══ EXERCISE INPUT
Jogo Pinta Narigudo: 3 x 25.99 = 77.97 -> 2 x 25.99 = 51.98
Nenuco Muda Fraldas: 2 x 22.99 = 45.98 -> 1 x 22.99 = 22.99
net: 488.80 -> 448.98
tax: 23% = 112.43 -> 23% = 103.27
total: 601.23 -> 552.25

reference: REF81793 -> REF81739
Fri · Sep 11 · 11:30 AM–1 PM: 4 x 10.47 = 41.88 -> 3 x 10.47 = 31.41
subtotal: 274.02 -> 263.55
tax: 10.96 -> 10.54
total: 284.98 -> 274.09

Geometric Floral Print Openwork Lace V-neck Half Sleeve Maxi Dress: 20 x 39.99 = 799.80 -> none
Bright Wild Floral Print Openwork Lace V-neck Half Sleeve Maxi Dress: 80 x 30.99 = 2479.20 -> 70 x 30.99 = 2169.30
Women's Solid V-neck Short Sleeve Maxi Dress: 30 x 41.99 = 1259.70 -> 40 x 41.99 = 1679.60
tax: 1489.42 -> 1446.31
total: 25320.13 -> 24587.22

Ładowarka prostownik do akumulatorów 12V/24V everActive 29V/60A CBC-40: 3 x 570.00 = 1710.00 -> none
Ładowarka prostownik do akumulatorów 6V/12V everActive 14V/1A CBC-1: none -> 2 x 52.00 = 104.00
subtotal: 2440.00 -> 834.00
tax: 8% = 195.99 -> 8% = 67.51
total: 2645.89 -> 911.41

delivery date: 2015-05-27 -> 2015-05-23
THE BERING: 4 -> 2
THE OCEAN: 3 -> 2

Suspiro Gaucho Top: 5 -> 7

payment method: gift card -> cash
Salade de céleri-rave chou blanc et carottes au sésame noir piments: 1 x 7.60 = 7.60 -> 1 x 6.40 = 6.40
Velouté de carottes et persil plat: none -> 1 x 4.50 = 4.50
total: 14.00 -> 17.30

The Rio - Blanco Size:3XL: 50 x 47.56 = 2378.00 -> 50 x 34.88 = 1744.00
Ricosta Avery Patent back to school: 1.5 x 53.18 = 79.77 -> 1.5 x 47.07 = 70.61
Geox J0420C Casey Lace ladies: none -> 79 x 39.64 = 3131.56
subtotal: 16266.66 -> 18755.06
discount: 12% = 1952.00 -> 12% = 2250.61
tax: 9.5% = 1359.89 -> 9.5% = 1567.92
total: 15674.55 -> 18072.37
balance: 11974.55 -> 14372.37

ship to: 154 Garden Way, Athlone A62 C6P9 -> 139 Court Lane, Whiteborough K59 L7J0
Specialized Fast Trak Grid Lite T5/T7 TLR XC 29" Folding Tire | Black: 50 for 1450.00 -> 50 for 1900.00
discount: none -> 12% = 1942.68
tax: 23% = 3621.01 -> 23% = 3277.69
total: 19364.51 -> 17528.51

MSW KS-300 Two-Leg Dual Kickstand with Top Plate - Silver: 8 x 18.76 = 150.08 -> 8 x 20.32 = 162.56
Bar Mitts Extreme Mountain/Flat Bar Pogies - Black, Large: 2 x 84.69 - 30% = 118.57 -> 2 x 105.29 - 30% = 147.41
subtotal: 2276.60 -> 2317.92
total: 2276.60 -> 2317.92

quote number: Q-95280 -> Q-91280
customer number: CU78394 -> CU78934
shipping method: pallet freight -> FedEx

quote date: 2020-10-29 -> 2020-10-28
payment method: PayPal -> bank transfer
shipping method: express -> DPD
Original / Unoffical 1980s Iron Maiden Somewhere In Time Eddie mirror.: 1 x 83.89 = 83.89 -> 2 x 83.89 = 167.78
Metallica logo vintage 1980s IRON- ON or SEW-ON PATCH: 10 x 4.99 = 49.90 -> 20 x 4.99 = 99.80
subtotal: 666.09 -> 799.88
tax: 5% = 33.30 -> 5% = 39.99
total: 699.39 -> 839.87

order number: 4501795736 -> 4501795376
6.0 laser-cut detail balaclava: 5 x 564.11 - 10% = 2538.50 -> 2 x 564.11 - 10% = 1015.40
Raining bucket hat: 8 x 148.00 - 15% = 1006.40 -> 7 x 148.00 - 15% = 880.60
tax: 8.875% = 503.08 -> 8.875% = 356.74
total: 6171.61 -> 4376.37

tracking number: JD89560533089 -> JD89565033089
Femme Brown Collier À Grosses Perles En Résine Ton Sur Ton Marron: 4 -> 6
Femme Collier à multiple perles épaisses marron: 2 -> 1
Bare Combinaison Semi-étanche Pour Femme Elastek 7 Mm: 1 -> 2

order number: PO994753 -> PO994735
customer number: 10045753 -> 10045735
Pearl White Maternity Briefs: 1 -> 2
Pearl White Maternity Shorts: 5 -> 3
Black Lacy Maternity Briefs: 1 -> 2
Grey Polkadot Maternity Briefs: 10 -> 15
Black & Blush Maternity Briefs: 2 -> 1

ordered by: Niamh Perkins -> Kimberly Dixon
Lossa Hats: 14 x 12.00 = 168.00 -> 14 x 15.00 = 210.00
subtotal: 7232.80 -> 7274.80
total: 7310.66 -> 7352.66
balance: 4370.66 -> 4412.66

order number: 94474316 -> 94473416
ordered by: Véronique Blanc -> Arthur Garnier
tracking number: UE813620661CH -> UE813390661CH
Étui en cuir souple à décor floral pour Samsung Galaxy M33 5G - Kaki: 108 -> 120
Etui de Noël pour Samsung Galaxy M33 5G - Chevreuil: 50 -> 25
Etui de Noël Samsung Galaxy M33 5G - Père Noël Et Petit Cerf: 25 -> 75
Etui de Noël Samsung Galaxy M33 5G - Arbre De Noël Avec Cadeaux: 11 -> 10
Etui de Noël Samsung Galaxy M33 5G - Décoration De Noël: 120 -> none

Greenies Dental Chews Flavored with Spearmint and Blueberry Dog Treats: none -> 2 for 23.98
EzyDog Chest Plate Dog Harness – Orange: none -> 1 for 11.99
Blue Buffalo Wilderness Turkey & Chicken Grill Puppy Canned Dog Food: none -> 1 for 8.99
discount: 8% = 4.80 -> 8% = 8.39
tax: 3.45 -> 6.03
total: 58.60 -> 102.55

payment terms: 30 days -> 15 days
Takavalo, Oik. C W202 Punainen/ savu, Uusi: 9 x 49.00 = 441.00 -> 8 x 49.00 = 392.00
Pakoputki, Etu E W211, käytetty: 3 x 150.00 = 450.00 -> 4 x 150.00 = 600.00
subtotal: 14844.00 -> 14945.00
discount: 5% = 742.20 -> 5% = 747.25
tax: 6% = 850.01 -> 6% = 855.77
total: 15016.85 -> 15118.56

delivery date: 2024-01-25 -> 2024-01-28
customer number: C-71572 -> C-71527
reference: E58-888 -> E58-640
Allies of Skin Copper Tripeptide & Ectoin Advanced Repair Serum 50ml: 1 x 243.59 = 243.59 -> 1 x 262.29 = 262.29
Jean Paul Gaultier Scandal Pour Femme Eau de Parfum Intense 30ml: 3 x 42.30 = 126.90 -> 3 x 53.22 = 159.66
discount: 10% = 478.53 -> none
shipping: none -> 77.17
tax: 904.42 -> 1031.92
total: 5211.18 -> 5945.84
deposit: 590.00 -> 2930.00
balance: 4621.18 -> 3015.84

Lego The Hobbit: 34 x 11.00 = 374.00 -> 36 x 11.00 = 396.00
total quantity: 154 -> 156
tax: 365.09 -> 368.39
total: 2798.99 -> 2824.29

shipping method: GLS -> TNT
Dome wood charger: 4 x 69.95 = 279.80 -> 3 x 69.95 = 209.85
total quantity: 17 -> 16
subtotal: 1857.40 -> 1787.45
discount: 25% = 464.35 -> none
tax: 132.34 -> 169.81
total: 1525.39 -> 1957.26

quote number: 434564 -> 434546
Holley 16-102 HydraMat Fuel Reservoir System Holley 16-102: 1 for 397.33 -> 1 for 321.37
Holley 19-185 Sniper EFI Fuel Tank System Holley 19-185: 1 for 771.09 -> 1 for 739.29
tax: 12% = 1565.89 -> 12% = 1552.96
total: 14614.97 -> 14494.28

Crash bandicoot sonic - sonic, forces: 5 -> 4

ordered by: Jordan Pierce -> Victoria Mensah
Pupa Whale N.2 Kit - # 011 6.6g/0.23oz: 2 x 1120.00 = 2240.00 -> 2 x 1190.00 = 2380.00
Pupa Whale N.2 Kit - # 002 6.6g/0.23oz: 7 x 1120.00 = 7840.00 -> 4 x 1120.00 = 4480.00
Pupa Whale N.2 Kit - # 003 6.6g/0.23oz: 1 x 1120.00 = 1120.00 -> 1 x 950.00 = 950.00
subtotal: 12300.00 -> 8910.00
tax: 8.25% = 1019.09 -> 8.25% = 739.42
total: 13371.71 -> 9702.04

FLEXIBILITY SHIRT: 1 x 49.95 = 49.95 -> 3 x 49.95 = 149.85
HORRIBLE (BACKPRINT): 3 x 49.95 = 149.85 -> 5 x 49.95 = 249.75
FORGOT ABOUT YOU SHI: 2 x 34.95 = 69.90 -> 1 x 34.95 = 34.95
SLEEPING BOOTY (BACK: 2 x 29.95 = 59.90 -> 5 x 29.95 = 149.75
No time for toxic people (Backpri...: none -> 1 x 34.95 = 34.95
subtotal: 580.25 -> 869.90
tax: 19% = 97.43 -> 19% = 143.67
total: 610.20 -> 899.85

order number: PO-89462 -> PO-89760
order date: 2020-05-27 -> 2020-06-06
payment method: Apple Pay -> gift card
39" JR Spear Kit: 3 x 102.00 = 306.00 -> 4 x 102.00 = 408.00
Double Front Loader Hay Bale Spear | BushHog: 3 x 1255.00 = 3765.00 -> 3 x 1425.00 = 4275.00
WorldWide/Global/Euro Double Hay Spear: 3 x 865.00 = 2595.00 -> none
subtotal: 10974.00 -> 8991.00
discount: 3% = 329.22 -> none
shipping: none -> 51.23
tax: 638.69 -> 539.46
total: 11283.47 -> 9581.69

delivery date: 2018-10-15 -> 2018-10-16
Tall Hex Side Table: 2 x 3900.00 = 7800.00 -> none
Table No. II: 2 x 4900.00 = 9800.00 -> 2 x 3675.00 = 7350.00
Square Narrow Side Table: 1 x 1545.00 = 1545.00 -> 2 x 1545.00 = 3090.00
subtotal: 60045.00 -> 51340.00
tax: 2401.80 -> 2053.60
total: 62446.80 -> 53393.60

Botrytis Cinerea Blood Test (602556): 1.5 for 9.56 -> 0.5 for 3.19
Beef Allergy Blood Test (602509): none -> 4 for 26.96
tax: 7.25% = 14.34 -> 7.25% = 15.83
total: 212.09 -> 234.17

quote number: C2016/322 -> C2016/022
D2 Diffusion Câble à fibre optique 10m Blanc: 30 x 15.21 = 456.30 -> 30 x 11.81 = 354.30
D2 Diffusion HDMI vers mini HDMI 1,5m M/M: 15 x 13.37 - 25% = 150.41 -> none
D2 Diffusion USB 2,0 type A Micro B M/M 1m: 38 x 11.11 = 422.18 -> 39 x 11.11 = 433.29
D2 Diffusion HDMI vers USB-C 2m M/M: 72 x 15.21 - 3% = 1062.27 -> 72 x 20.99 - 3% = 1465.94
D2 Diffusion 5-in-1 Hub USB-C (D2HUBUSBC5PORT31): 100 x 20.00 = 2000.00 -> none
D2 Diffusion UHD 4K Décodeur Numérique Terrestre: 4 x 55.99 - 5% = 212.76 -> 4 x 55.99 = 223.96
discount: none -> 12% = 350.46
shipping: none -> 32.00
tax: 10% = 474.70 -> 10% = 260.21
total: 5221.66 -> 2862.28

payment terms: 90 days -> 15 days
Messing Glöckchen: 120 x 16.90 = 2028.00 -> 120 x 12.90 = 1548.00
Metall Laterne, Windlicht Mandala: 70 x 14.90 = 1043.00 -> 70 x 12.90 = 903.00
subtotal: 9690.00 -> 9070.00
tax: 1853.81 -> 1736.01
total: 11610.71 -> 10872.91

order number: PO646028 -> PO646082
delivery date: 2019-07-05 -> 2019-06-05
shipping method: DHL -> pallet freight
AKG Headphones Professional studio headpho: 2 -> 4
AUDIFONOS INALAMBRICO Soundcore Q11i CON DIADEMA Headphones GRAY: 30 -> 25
════
WHAT IS REQUIRED: In these records, tally the lines that contain the string "Samsung", and give only the result.

SOLUTION FOR THIS TASK: 5